|Kinect Tracks Customers' Snack Buying Habits|
|By JON M. CHANG||Oct 17, 2013, 2:20 PM|
It's a dance many of us have experienced in the grocery store: You grab a package of cookies, weigh the consequences of eating them, hesitantly put them back on the shelf and slowly walk away.
Yet you still stare longingly at those cookies, thinking about a snack relationship that could have been.
The ritual may now be video-recorded for quality assurance, thanks to a new Mondelez International program called Smart Shelf. The program uses Kinect for Windows, a Microsoft program available for other developers to use its motion-tracking technology.

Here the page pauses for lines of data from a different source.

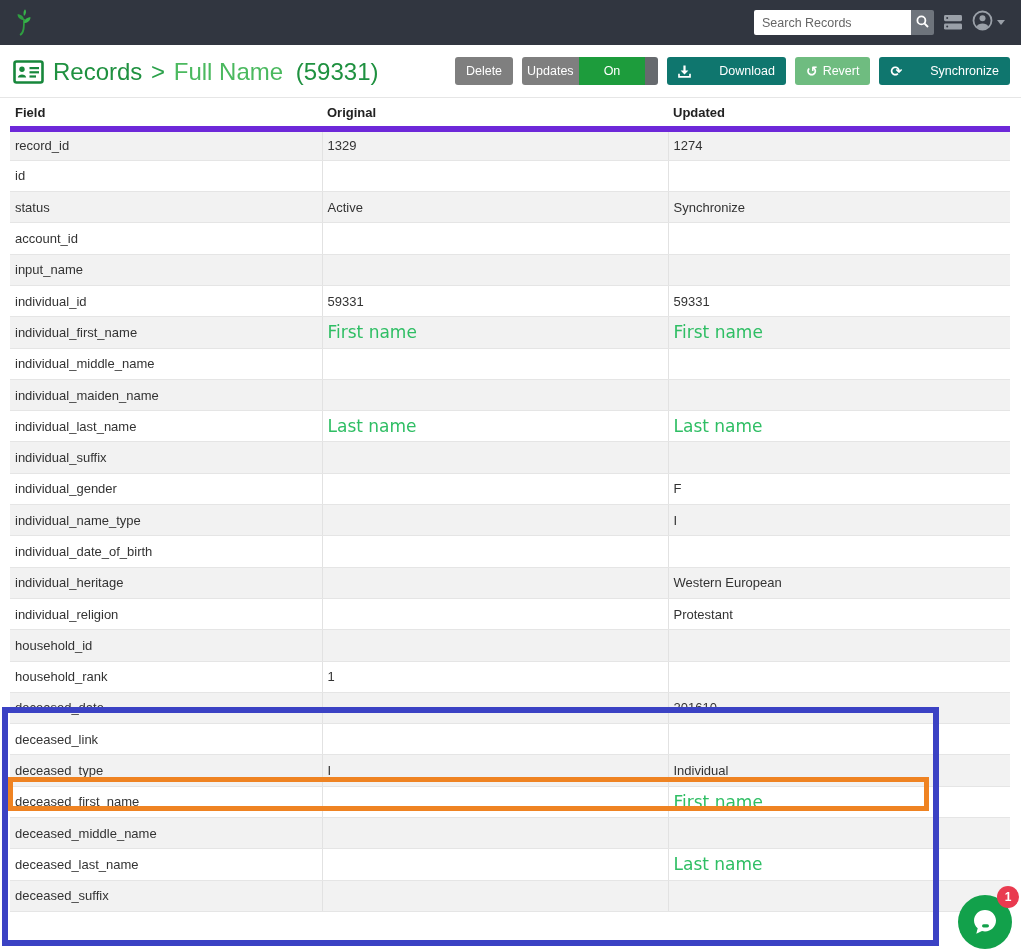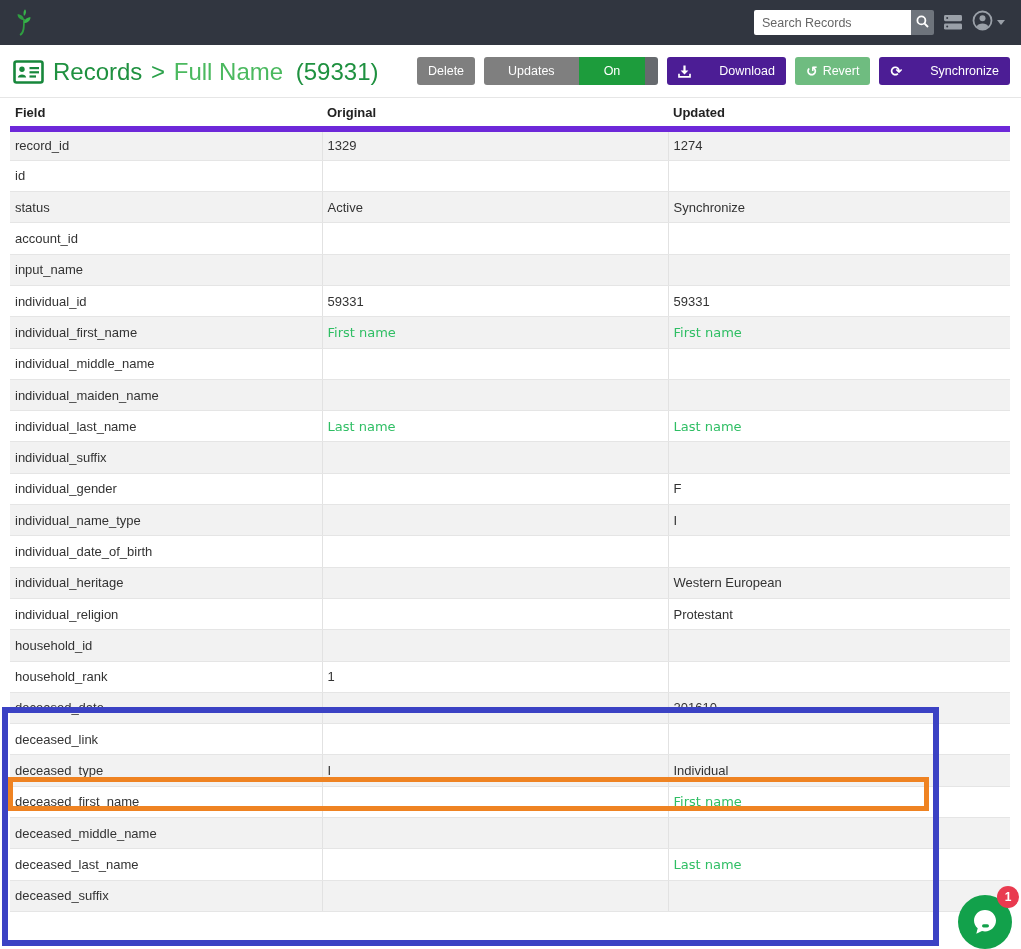--- a/index.html
+++ b/index.html
@@ -62,7 +62,7 @@
   .toggle-group { display:flex; height:28px; border-radius:3px; overflow:hidden; }
   .toggle-seg { display:flex; align-items:center; justify-content:center; color:#fff;
     font-size:12.5px; cursor:pointer; border:none; font-family:"Liberation Sans",sans-serif; }
-  .seg-label { background:#7f7f7f; padding:0 24px; }
+  .seg-label { background:#7f7f7f; padding:0 5px; }
   .seg-on    { background:#1d9c3c; padding:0 25px; }
   .seg-handle{ background:#666a6e; width:13px; }
   .btn-icon-char { font-family:"DejaVu Sans",sans-serif; font-size:14px; font-weight:bold; line-height:1; }

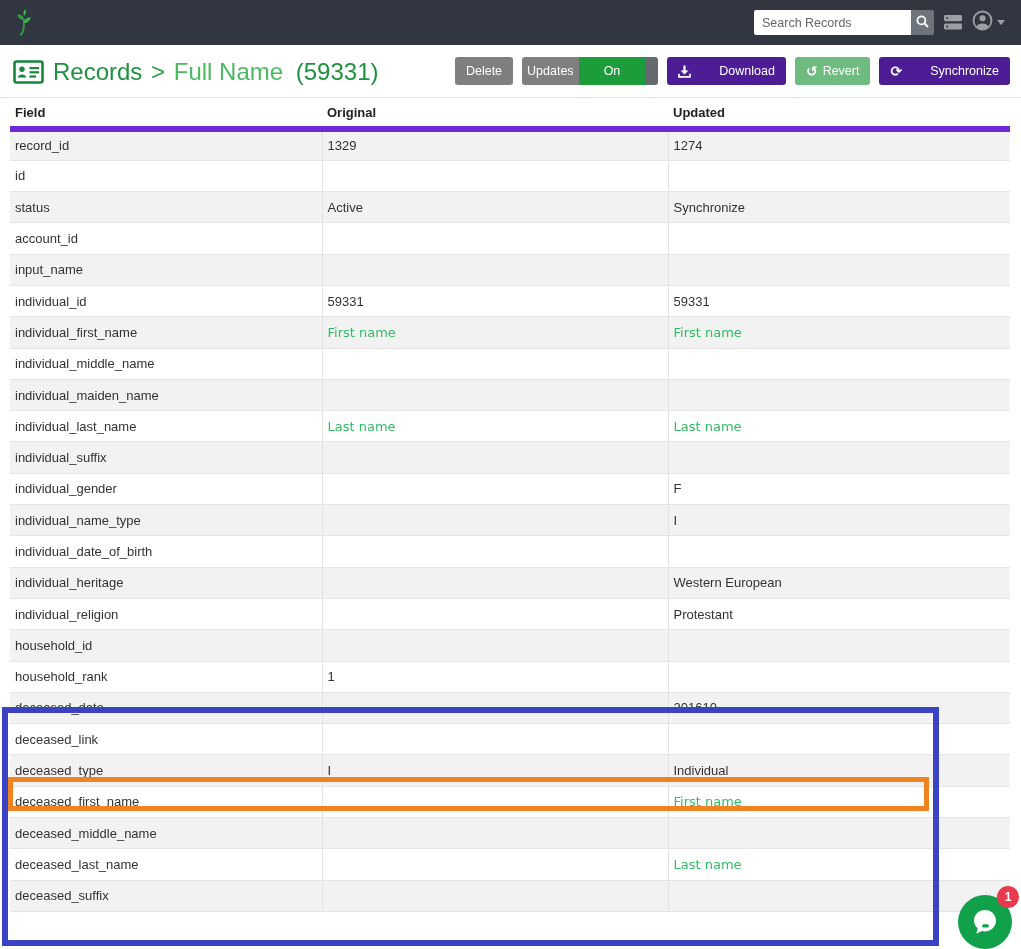--- a/index.html
+++ b/index.html
@@ -57,7 +57,7 @@
     font-family:"Liberation Sans",sans-serif;
   }
   .btn-gray  { background:#7f7f7f; }
-  .btn-green { background:#4c1d95;gap:28px; }
+  .btn-green { background:#0f766e;gap:28px; }
   .btn-lightgreen { background:#6fbc80; }
   .toggle-group { display:flex; height:28px; border-radius:3px; overflow:hidden; }
   .toggle-seg { display:flex; align-items:center; justify-content:center; color:#fff;

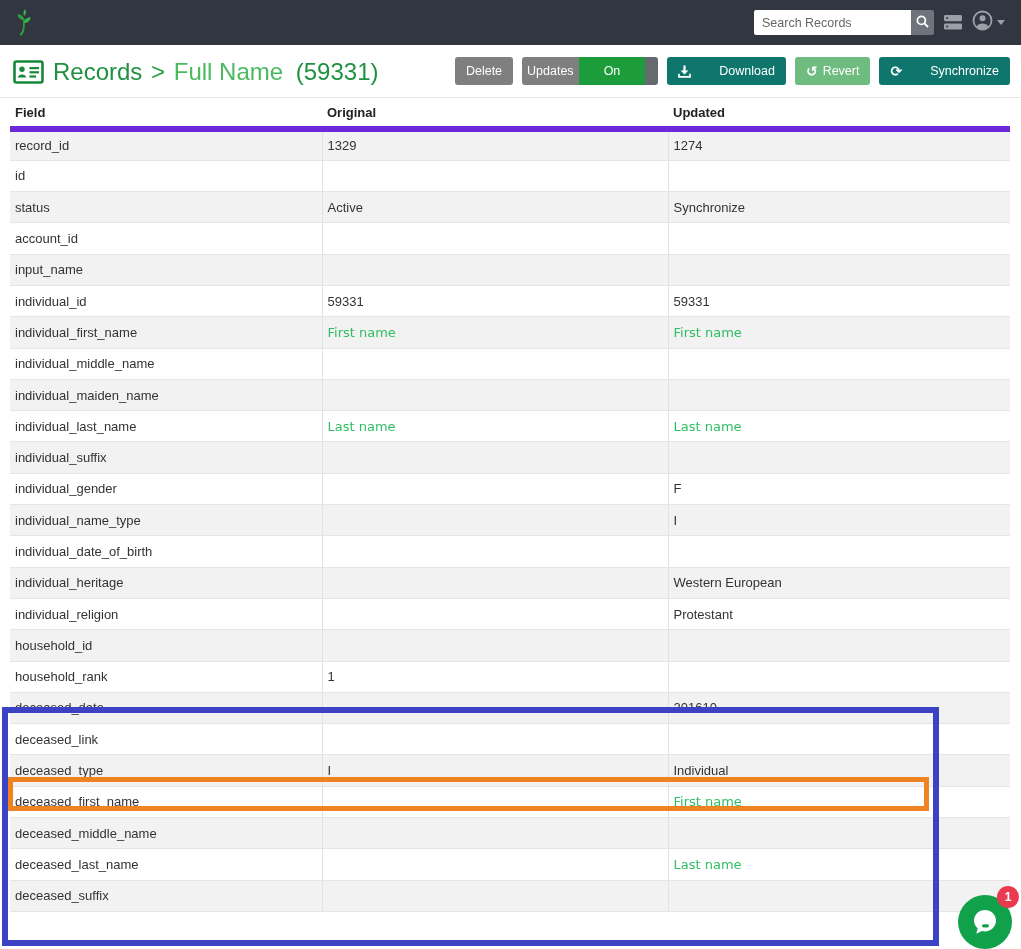--- a/index.html
+++ b/index.html
@@ -85,7 +85,7 @@
   }
   .records tbody td + td { border-left:1px solid #e2e2e2; }
   .records tbody tr:nth-child(odd) { background:#f2f2f2; }
-  .green-val { color:#2fbe64; font-family:"DejaVu Sans",sans-serif; font-size:13px; }
+  .green-val { color:#2fbe64; font-family:"DejaVu Sans",sans-serif; font-size:17px; }
 
   
   .overlay { position:absolute; pointer-events:none; background:transparent; }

Mondelez is using it to track shoppers as they look at various Mondelez-associated brands, such as Triscuit, Ritz and Oreo.
"Our goal is to understand how shoppers see, scan, spot, show interest and select products from the shelf in the store," said a spokeswoman for Mondelez. "We can also engage and influence the purchase decision by delivering a targeted shopper experience. For example, we can deliver audio or play a video based on demographics, distance and even the time of the day."

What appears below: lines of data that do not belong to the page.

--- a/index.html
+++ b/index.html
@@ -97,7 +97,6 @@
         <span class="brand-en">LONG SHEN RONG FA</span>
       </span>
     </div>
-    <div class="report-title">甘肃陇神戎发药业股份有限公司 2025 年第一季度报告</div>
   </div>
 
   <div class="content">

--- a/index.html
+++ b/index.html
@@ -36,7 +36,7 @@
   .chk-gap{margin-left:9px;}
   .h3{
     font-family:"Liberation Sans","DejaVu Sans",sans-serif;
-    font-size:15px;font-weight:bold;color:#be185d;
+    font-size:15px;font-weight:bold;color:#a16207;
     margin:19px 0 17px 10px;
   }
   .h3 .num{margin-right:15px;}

Mondelez isn't the first company to experiment with targeted advertising. The EyeSee Mannequin, released by Almax last year, used both cameras and microphones to track how people behaved in department stores. They were also capable of sending data to department stores and retail brands, similar to how Smart Shelf is capable of sending data back to Mondelez.
Richard Buino, another spokesman for Mondelez, said that a customer's privacy is a big concern for the company, and that Smart Shelf would not infringe upon it.
"The technology looks at facial features to determine gender and approximate age, but it doesn't save the images," he told ABC News. However, a Microsoft spokeswoman said that facial recognition code is not provided to companies as part of Kinect for Windows.
Lee Tien, an attorney with the Electronic Frontier Foundation, said that Mondelez really needs to evaluate whether this type of commercial surveillance is worthwhile for its business.
"What need do they think they're filling?" he said. "You have to do a whole lot to overcome this presumption that store tracking is acceptable. Good luck on that."
If the Smart Shelf pilot test works, though, supermarkets will be the next in a long line of other objects to join the "Internet of Things." Developers are turning nearly everything into a mini computer, including tea kettles and diapers.
Maybe you could stop your excessive snack habit by eating junk food with the Hapifork? At least it will tell you that you're eating too much, too quickly.